New Haven Septr 12, 1844
To Prof Hitchcock
Soon after, if not with this letter, you will receive a proof of Dr Deane’s reclamation. As you have both of you stated your facts and signed your case, I hope that both of you will agree to let the cause go to the grand tribunal of the scientific world without rejoinder. Should you however reply, we beg that it may be brief & prompt: the Journal is more than full so the end of the month will soon bring us up.
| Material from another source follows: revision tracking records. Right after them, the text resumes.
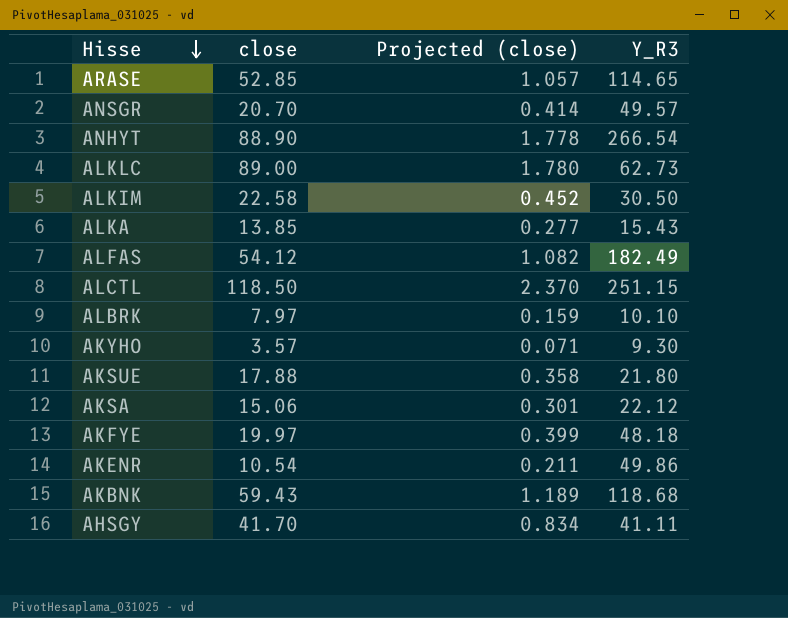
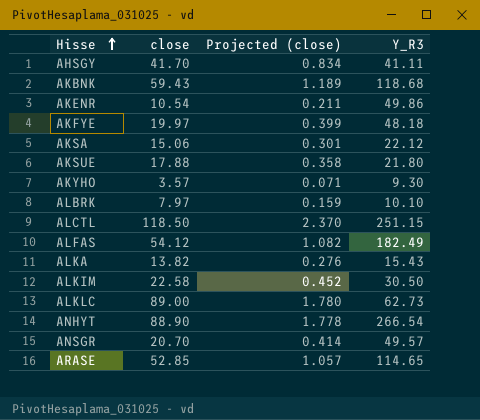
row order: Hisse descending -> Hisse ascending
ALKA | close: 13.85 -> 13.82
ALKA | Projected (close): 0.277 -> 0.276

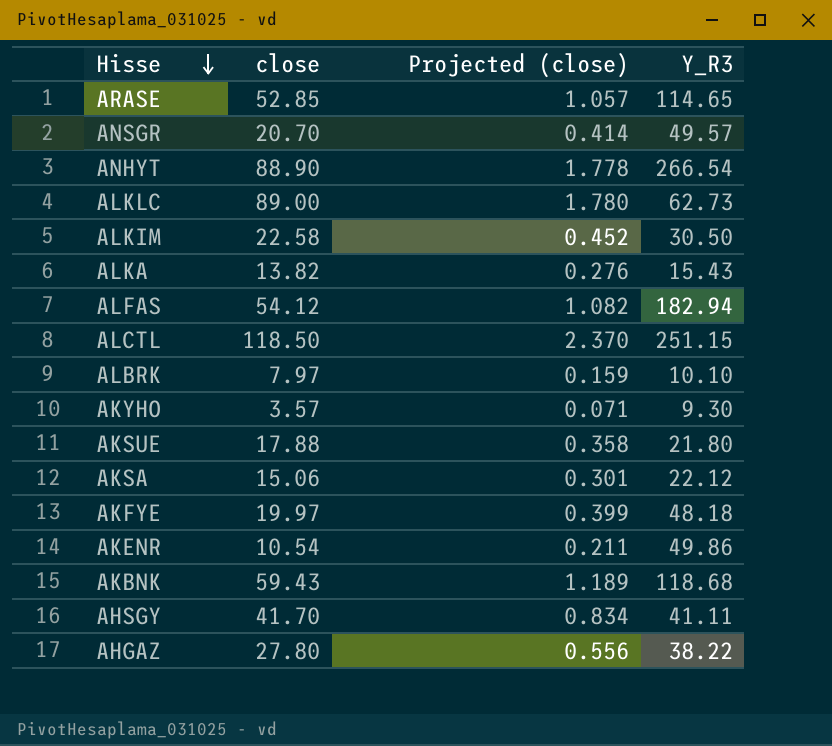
row order: Hisse ascending -> Hisse descending
ALFAS | Y_R3: 182.49 -> 182.94
row AHGAZ: none -> 27.80 | 0.556 | 38.22

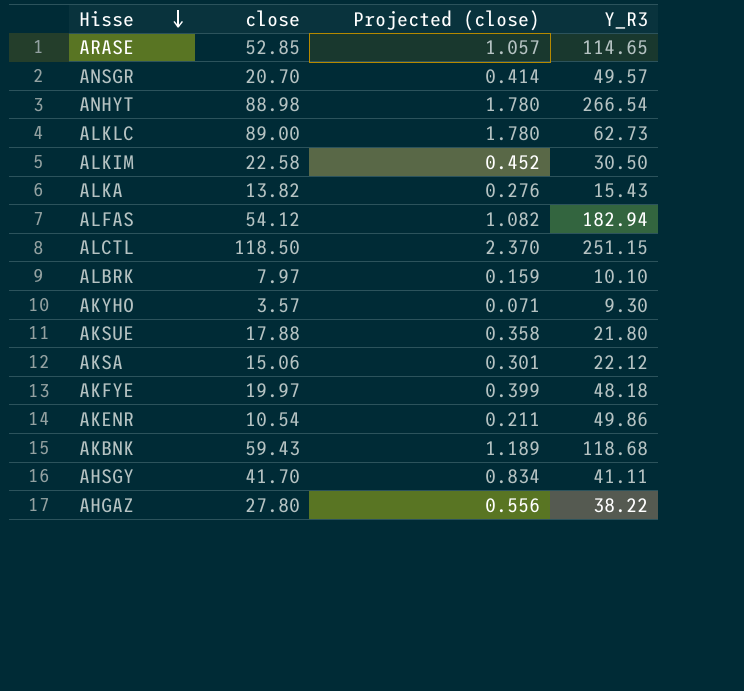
ANHYT | close: 88.90 -> 88.98
ANHYT | Projected (close): 1.778 -> 1.780

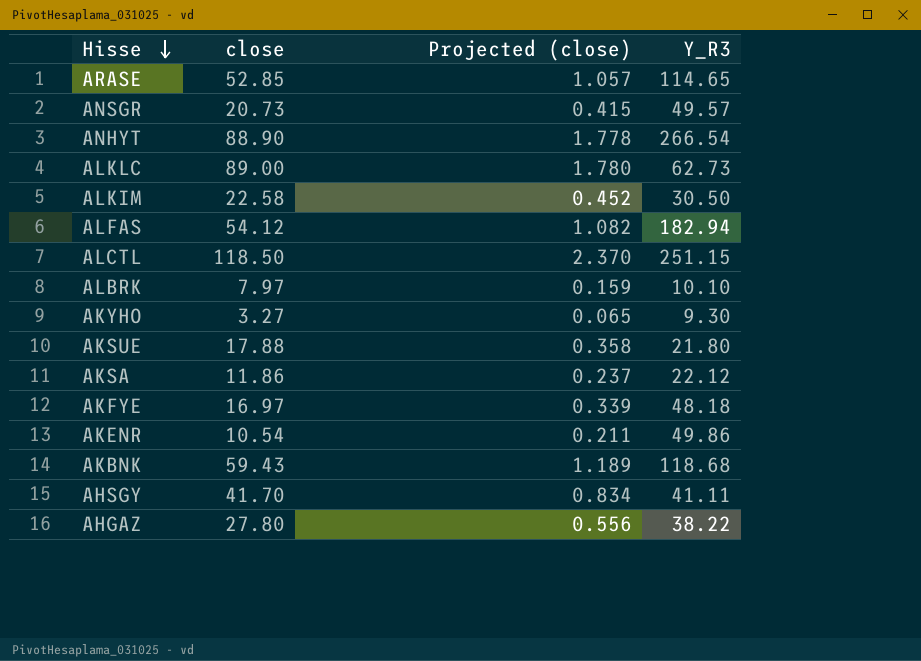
row ALKA: 13.82 | 0.276 | 15.43 -> none
ANSGR | close: 20.70 -> 20.73
ANSGR | Projected (close): 0.414 -> 0.415
ANHYT | close: 88.98 -> 88.90
ANHYT | Projected (close): 1.780 -> 1.778
AKYHO | close: 3.57 -> 3.27
AKYHO | Projected (close): 0.071 -> 0.065
AKSA | close: 15.06 -> 11.86
AKSA | Projected (close): 0.301 -> 0.237
AKFYE | close: 19.97 -> 16.97
AKFYE | Projected (close): 0.399 -> 0.339

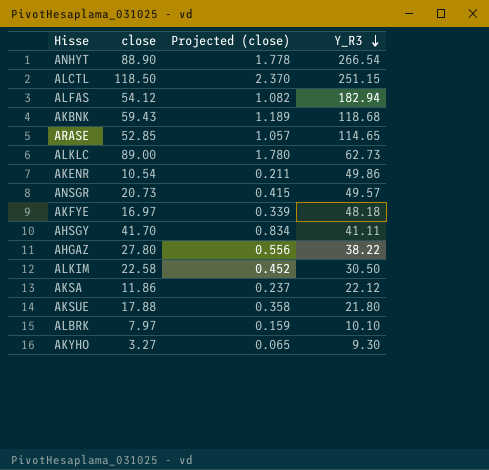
row order: Hisse descending -> Y_R3 descending

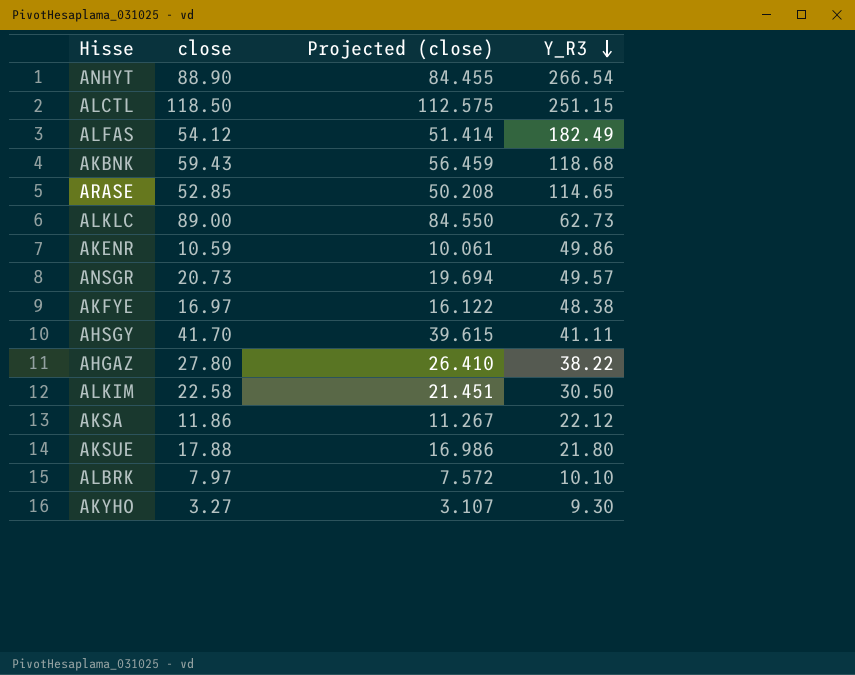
column Projected (close) | formula: [close] * 0.02 -> [close] * 0.95
ALFAS | Y_R3: 182.94 -> 182.49
AKENR | close: 10.54 -> 10.59
AKFYE | Y_R3: 48.18 -> 48.38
If you have any thing to add that appears to you indispensable, it will be necessary to send a MS copy of your remarks to Dr Deane as well as to me, without delay, & he will do the same by you should he give to your rejoinder a surrejoinder; but you will both remember that there must be a last word & you must stop somewhere--in my judgment it were better to stop where you are and in any event stop
to ^we must in this No & vol; the coral controversy and the bird track discussion have recently presented new frictions in the Journal which we would exceedingly regret to have assume a
Benjamin Silliman remarks to Edward Hitchcock that he will soon receive a reclamation from James Deane. He reminds Hitchcock that although both Deane and he have made rejoinder statements, if they have more to say they should say it briefly and soon, as the next issue of American Journal of Science is about to be printed and it is already quite full. Silliman suggests that any further statements need to be exchanged between Hitchcock and Deane directly, as well as submitted to the journal, but to keep in mind that in his opinion, it is time for the two men to stop writing rejoinders and "surrejoinders", shake hands, and move on. Silliman also reminds Hitchcock that as editor of the journal, he needs to remain as impartial as possible.